Le spécialiste des paiements Worldline a dévoilé jeudi un projet de levée de fonds de 500 millions d'euros (583 millions de dollars), s'appuyant sur certaines des plus grandes banques françaises pour financer une stratégie de redressement après plusieurs années de difficultés.

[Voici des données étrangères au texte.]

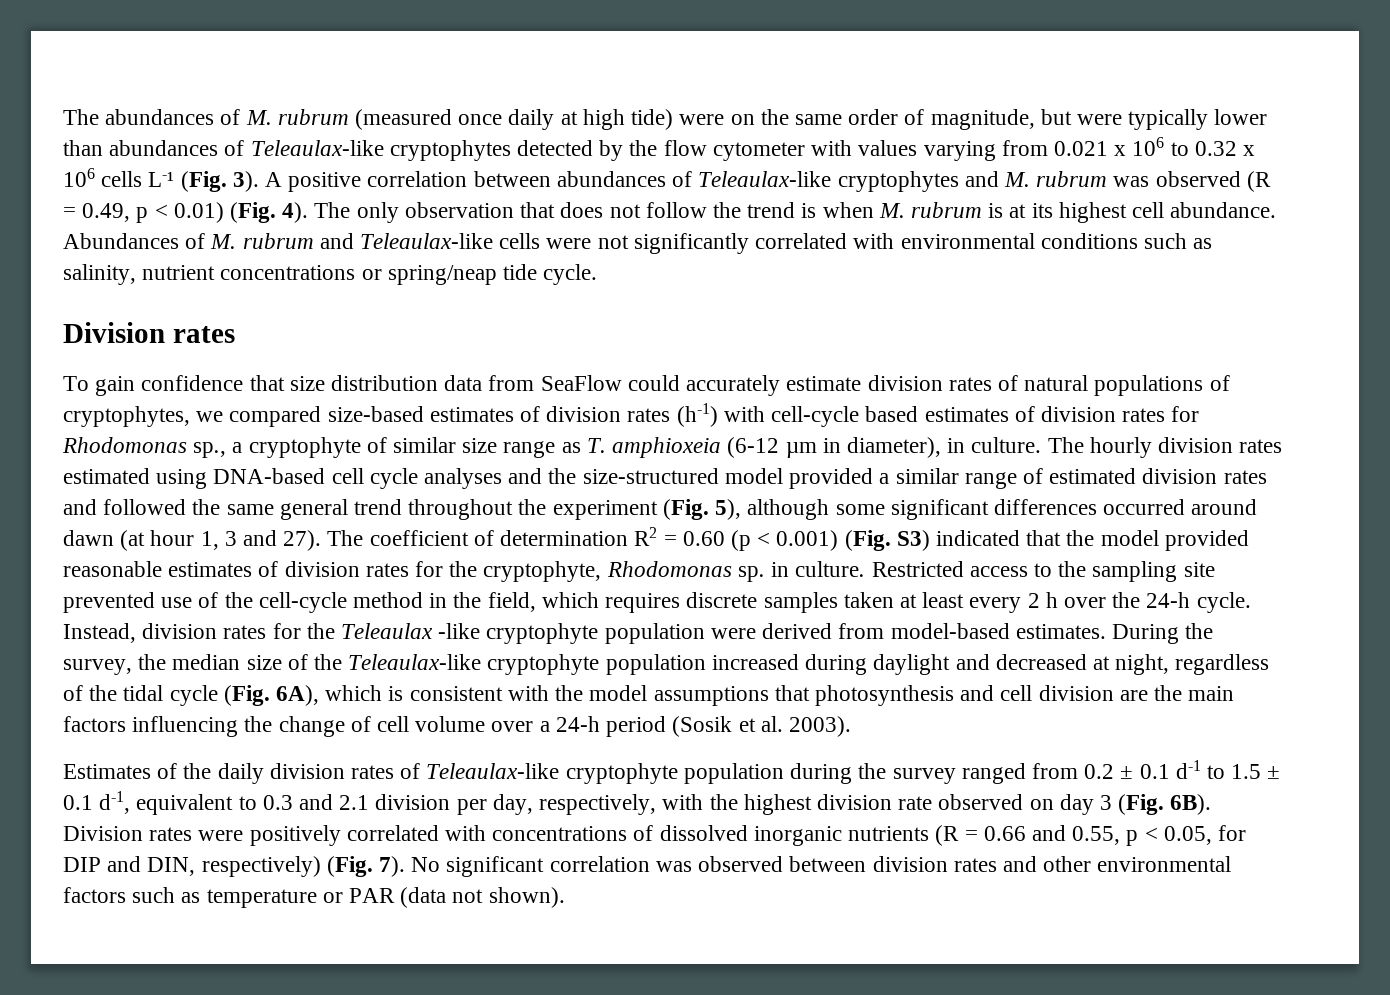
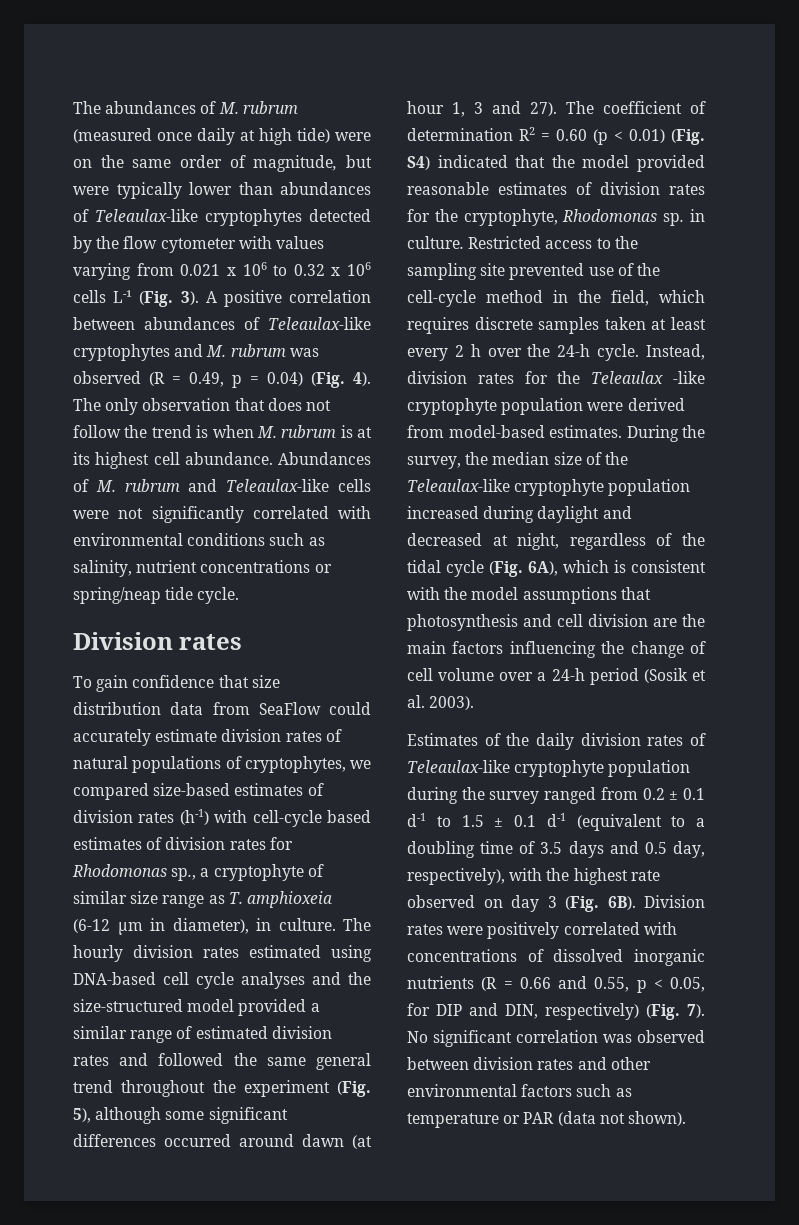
- A positive correlation between abundances of Teleaulax-like cryptophytes and M. rubrum was observed (R = 0.49, p < 0.01) (Fig. 4).
+ A positive correlation between abundances of Teleaulax-like cryptophytes and M. rubrum was observed (R = 0.49, p = 0.04) (Fig. 4).
- The coefficient of determination R2 = 0.60 (p < 0.001) (Fig. S3) indicated that the model provided reasonable estimates of division rates for the cryptophyte, Rhodomonas sp. in culture.
+ The coefficient of determination R2 = 0.60 (p < 0.01) (Fig. S4) indicated that the model provided reasonable estimates of division rates for the cryptophyte, Rhodomonas sp. in culture.
- Estimates of the daily division rates of Teleaulax-like cryptophyte population during the survey ranged from 0.2 ± 0.1 d-1 to 1.5 ± 0.1 d-1, equivalent to 0.3 and 2.1 division per day, respectively, with the highest division rate observed on day 3 (Fig. 6B).
+ Estimates of the daily division rates of Teleaulax-like cryptophyte population during the survey ranged from 0.2 ± 0.1 d-1 to 1.5 ± 0.1 d-1 (equivalent to a doubling time of 3.5 days and 0.5 day, respectively), with the highest rate observed on day 3 (Fig. 6B).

Cette augmentation de capital, prévue en deux temps, débutera par une émission réservée d'actions de 110 millions d'euros à Bpifrance, Crédit Agricole et BNP Paribas, suivie d'une augmentation de capital avec droits préférentiels de souscription d'un montant de 390 millions d'euros, ouverte à l'ensemble des actionnaires.

Les trois établissements bancaires se sont engagés à souscrire environ 135 millions d'euros lors de cette opération avec droits préférentiels.

À l'issue de cette levée de fonds, attendue au premier trimestre 2026, Bpifrance détiendra 9,6 % du capital de Worldline, Crédit Agricole 9,5 % et BNP Paribas 7,9 %.

L'opérateur suisse de la bourse SIX Group, principal actionnaire de Worldline, a annoncé accepter la dilution de sa participation, indiquant qu'il ne participerait pas à l'augmentation de capital. SIX anticipe une dépréciation de 550 millions de francs suisses (693,48 millions de dollars) sur sa participation dans Worldline et a précisé qu'il la gérera désormais comme un investissement financier.

UN NOUVEAU PLAN QUI NE RASSURE PAS LES INVESTISSEURS

Cette initiative n'a pas apaisé les marchés : l'action Worldline a chuté de plus de 6 % jeudi, atteignant un nouveau plus bas historique.

Le directeur général Pierre-Antoine Vacheron a écarté les inquiétudes selon lesquelles l'entreprise, valorisée 581 millions d'euros mercredi, pourrait devenir une cible de rachat malgré ce nouvel apport financier.

« Nous bénéficions d'un soutien très solide de la part d'actionnaires de référence, qui sont de très grandes institutions financières européennes », a déclaré M. Vacheron lors d'une conférence téléphonique avec des journalistes. « Quand on regarde la concurrence, elle n'est pas vraiment en meilleure posture. »

Dans une note, les analystes de J.P. Morgan estiment que ce nouveau plan confère une certaine crédibilité à l'entreprise, mais que les investisseurs attendront des preuves concrètes de stabilisation.

Détachée du groupe informatique Atos en 2014, Worldline était une valeur phare du secteur technologique français avant de voir sa capitalisation boursière chuter d'environ 97 % par rapport à un sommet de plus de 20 milliards d'euros atteint en 2021.

L'entreprise a été confrontée à des difficultés telles que la fidélisation de ses clients, des avertissements répétés sur ses résultats, une instabilité de sa gouvernance, et un ralentissement général des dépenses de consommation qui a pesé sur l'ensemble du secteur des paiements.

Une enquête pénale pour soupçons de blanchiment de capitaux au sein de sa filiale belge a également terni sa réputation.

UN RETOUR À LA CROISSANCE ATTENDU À PARTIR DE 2027

Jeudi, Worldline a fixé de nouveaux objectifs à long terme : une croissance annuelle du chiffre d'affaires de 4 % entre 2027 et 2030, un résultat opérationnel de 1 milliard d'euros et un flux de trésorerie libre positif dès 2027.

Le groupe français précise que l'année 2026 sera une année de transition, avec des pressions attendues sur la rentabilité et la génération de liquidités.

La cession programmée de sa division mobilité, de ses activités nord-américaines et de son pôle gestion électronique de données devrait générer jusqu'à 400 millions d'euros de liquidités, selon Worldline.